Kofi Annan, Right
Kofi Annan, RightReuters

Former UN chief Kofi Annan and other world envoys prepared to launch a diplomatic drive in Damascus on Tuesday as Syrian forces shelled Rastan for the second straight day.

Annan, who has been named special envoy for the United Nations and Arab League, is due in Damascus on Saturday. He will be accompanied by his deputy, former Palestinian Authority foreign minister Nasser Al Qudwa.

UN humanitarian chief Valerie Amos is expected to visit Damascus from Wednesday to Friday, a week after the Syrian regime denied her initial travel requests.
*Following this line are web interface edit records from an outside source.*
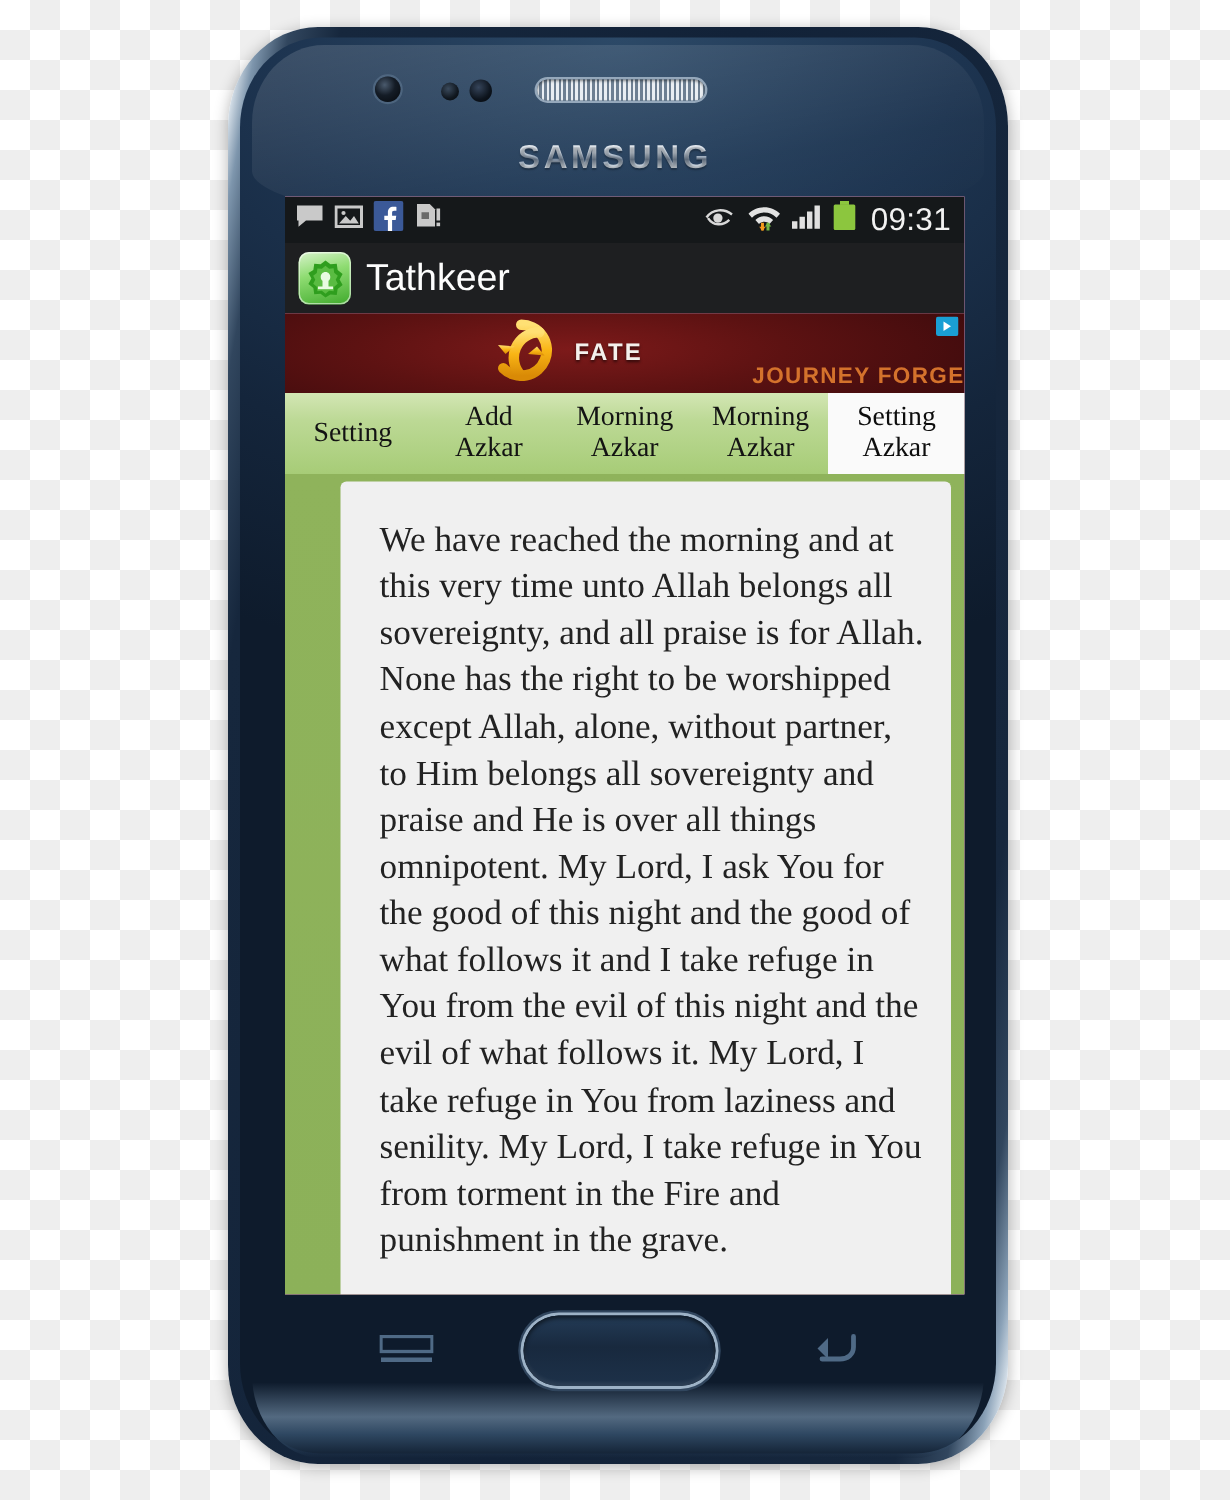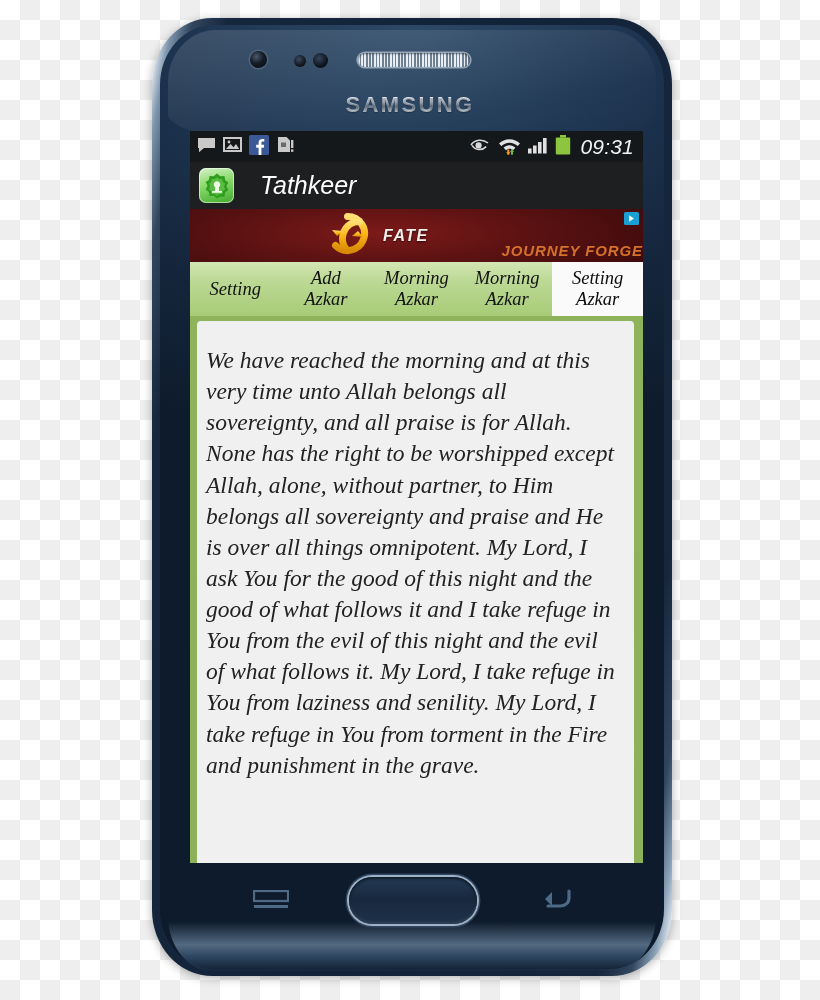--- a/index.html
+++ b/index.html
@@ -147,7 +147,6 @@
     height: 732px;
     overflow: hidden;
     background: #f9a8d4;
-    font-style: italic;
   }
 
   

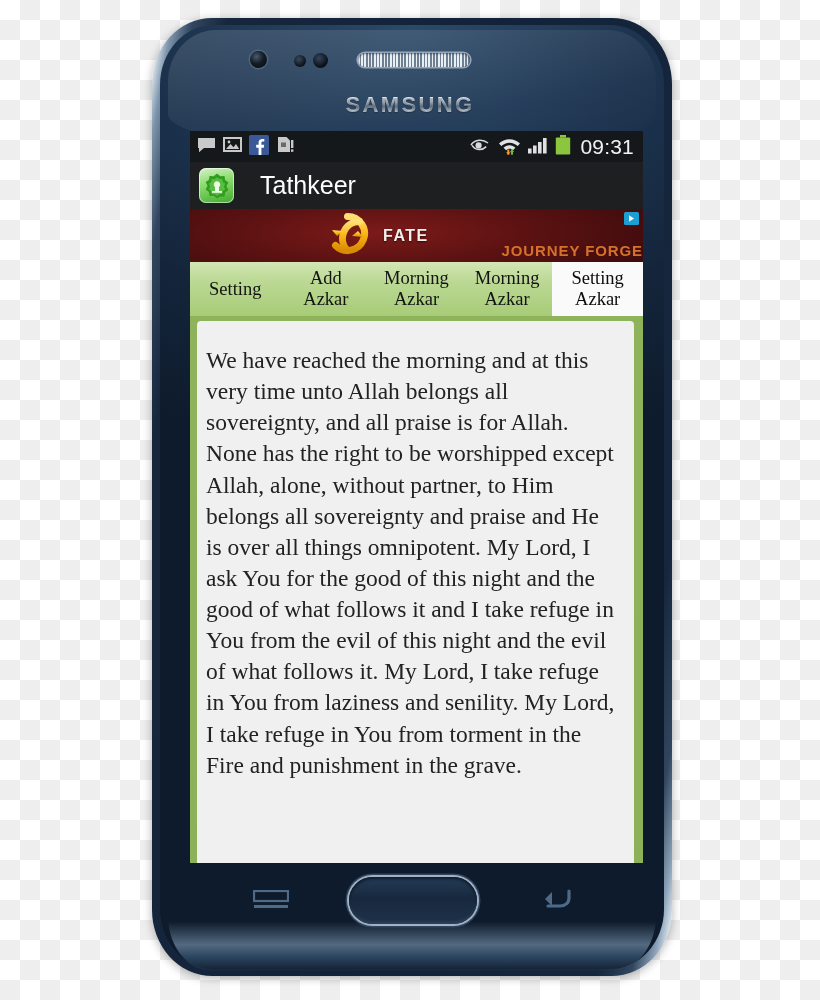--- a/index.html
+++ b/index.html
@@ -191,7 +191,7 @@
     color: #fdfdfd;
     font-size: 25px;
     font-family: "Liberation Sans", sans-serif;
-    margin-left: 26px;
+    margin-left: 10px;
     line-height: 1;
   }
 

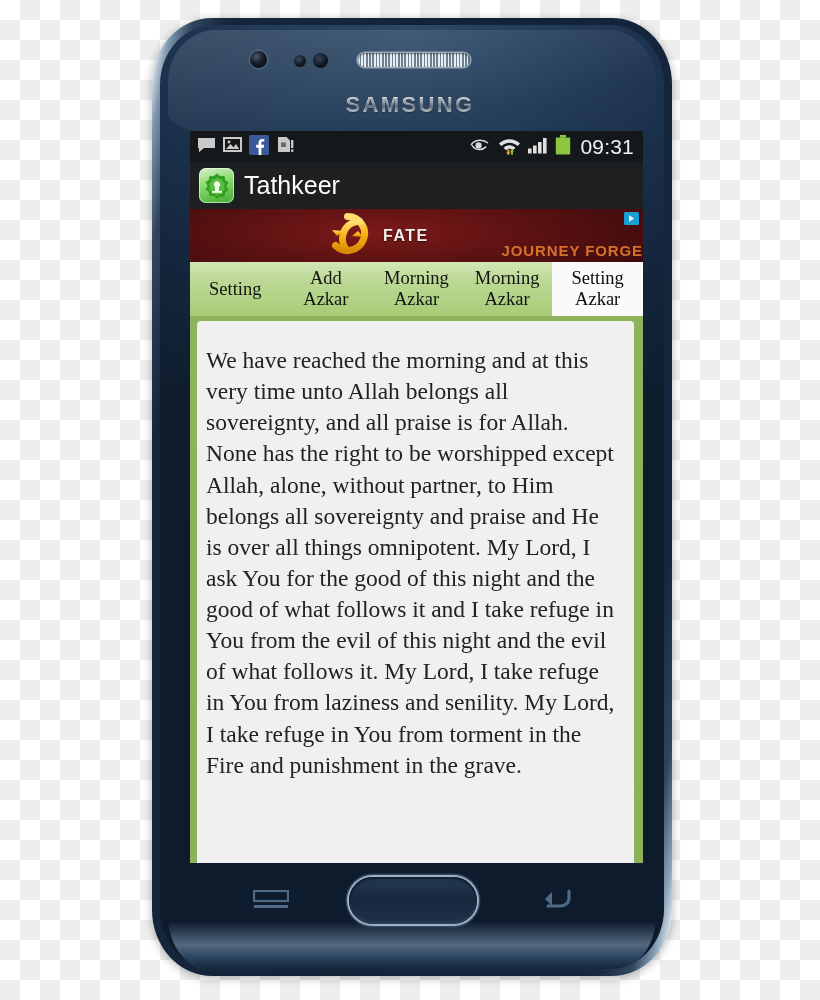--- a/index.html
+++ b/index.html
@@ -269,8 +269,9 @@
     height: 100%;
     border-radius: 4px 4px 0 0;
     box-sizing: border-box;
-    padding: 24px 17px 10px 9px;
+    padding: 24px 17px 10px 26px;
     overflow: hidden;
+    margin-left: 30px;
   }
   #azkar-text {
     font-family: "Liberation Serif", serif;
During Amos' visit she will urge all sides to allow unhindered access for humanitarian relief workers so they can evacuate the wounded and deliver essential supplies.
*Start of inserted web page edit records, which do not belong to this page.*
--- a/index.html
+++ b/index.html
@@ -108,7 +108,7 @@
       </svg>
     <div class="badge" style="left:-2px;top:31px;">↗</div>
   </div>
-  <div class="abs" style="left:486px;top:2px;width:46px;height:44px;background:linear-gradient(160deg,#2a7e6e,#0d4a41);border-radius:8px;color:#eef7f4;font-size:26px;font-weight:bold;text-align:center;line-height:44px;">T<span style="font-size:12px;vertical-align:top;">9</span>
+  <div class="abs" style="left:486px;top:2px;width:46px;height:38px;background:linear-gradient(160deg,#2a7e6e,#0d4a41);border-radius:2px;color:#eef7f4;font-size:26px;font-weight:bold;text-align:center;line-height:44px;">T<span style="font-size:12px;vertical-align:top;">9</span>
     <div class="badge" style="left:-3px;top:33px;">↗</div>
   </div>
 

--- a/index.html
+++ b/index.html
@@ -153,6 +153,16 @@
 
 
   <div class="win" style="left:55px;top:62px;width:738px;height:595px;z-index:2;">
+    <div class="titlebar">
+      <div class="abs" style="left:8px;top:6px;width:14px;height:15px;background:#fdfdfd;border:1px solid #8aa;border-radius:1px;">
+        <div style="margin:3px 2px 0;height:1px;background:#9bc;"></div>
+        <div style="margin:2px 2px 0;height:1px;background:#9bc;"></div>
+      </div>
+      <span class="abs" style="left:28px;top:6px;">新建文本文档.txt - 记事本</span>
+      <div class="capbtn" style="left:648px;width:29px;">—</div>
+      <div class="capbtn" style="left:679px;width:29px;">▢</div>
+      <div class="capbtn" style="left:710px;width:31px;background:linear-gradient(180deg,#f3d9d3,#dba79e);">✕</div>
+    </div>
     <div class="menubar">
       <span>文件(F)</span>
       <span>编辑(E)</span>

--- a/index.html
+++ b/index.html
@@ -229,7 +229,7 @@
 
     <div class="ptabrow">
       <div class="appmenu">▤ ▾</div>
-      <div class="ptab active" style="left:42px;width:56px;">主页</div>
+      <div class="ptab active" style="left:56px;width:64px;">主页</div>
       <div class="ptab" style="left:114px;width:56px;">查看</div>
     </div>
"Is there something greater than the right to defend oneself and to defend human rights?" she asked, adding that the Syrian people want to defend themselves. "The regime is not wanted by the people," she said,"the regime is insisting on imposing itself by force on the Syrian people."

The International Committee for the Red Cross says it has been unable to delivery relief supplies to the the central city of Homs, where a month of sustained shelling by Syrian forces killed at least 700 civilians.

Israel on Sunday formally offered to send humanitarian relief to Syrian civilians harmed in Syrian President Bashar al-Assad's brutal crackdown via the ICRC.

“The state of the Jewish people cannot sit idly by while in a neighboring state atrocities are taking place and people are losing everything,” said Foreign Minister Avigdor Lieberman.

“Even if Israel cannot intervene in what is being done in a state with which we have no diplomatic ties, we have a moral obligation to at least give humanitarian aid, and to stir the world to act to end the slaughter,” Lieberman declared.

Lieberman's offer came at the estimated civilian death toll in Assad's campaign to quell over a year of protests calling for his ouster topped 7,500.

Annan's bid for peace begins on the same day that US Sen. John McCain called for Western airstrikes in support of the rebel Syrian Free Army.

“The only realistic way to do [oust Assad -ed] so is with foreign airpower,” McCain was quoted as having said. “The United States should lead an international effort to protect key population centers in Syria, especially in the north, through airstrikes on Assad’s forces.”

He also called on US officials to arm the SFA via the Arab League, a policy to which Secretary of State Hillary Clinton is adamantly opposed.